🤖 AI Summary
Addressing the challenge of simultaneously achieving ultra-low latency (≤5 ms) and high speech intelligibility in hearing aid applications, this paper proposes an end-to-end, multi-stage complex-domain speech enhancement system. Methodologically: (i) an asymmetric time–frequency window is designed to satisfy stringent latency constraints; (ii) speech magnitude and phase are jointly modeled in the complex spectrogram domain, with head-pose information incorporated to assist acoustic source separation; and (iii) a HASPI-guided post-processing module is introduced, specifically tailored to hearing aid gain characteristics. The key contribution lies in the first integration—within an ultra-low-latency architecture—of head-motion signals, complex-spectrogram modeling, and perception-driven post-processing.
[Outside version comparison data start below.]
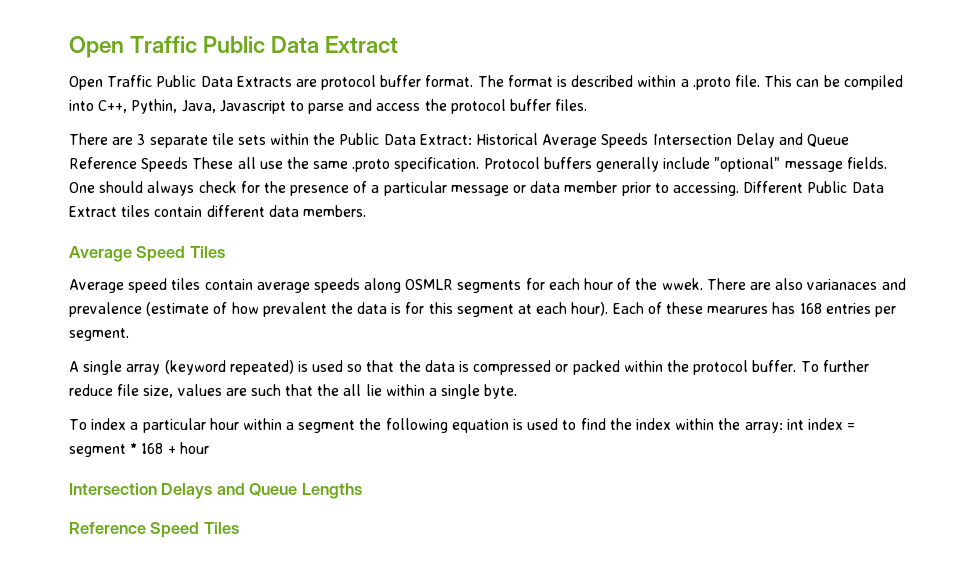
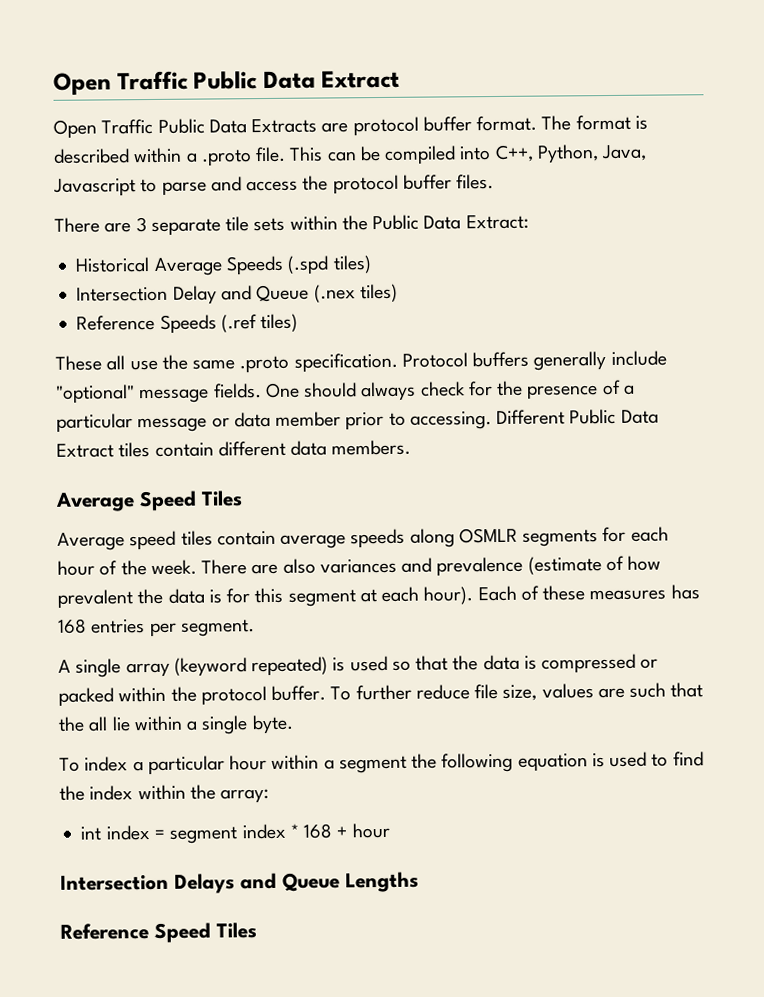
[131,99,178,114] Pythin, -> [536,144,599,164] Python,
(472, 139) none -> (529, 222) //
(649, 140) none -> [287,255,372,275] (.spd tiles) //
[69,157,189,172] Reference Speeds -> [313,283,398,303] [76,313,299,334] (.nex tiles) // Reference Speeds (.ref tiles) //
[661,278,703,290] wwek. -> [150,559,197,576] week.
[807,279,878,290] varianaces -> [319,558,397,574] variances
[707,306,769,314] mearures -> [589,589,667,601] measures
(783, 427) none -> (270, 796) //
(126, 450) none -> [241,823,286,840] index

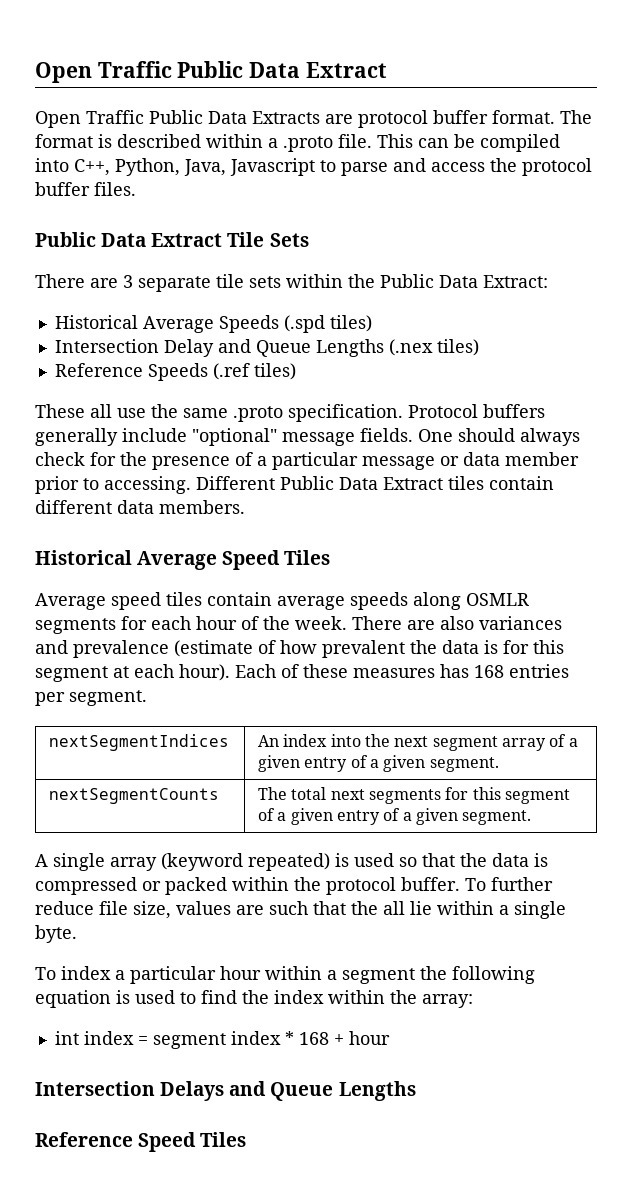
(495, 182) none -> [35,232,309,247] // Public Data Extract Tile Sets
(310, 293) none -> [315,339,384,357] Lengths
(412, 447) none -> [35,550,132,565] Historical
(255, 628) none -> [49,734,230,751] [258,734,578,751] [258,755,499,772] [49,788,220,804] [258,787,570,804] [258,808,532,825] // nextSegmentIndices | An index into the next segment array of a given entry of a given segment. // nextSegmentCounts | The total next segments for this segment of a given entry of a given segment.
Evaluated on the ICASSP 2023 Clarity Challenge benchmark, the proposed system achieves significant improvements in HASPI scores, demonstrating its effectiveness and practicality for enhancing perceptual speech quality under challenging noisy conditions.
📝 Abstract
This paper proposes an end-to-end system for the ICASSP 2023 Clarity Challenge. In this work, we introduce four major novelties: (1) a novel multi-stage system in both the magnitude and complex domains to better utilize phase information; (2) an asymmetric window pair to achieve higher frequency resolution with the 5ms latency constraint; (3) the integration of head rotation information and the mixture signals to achieve better enhancement; (4) a post-processing module that achieves higher hearing aid speech perception index (HASPI) scores with the hearing aid amplification stage provided by the baseline system.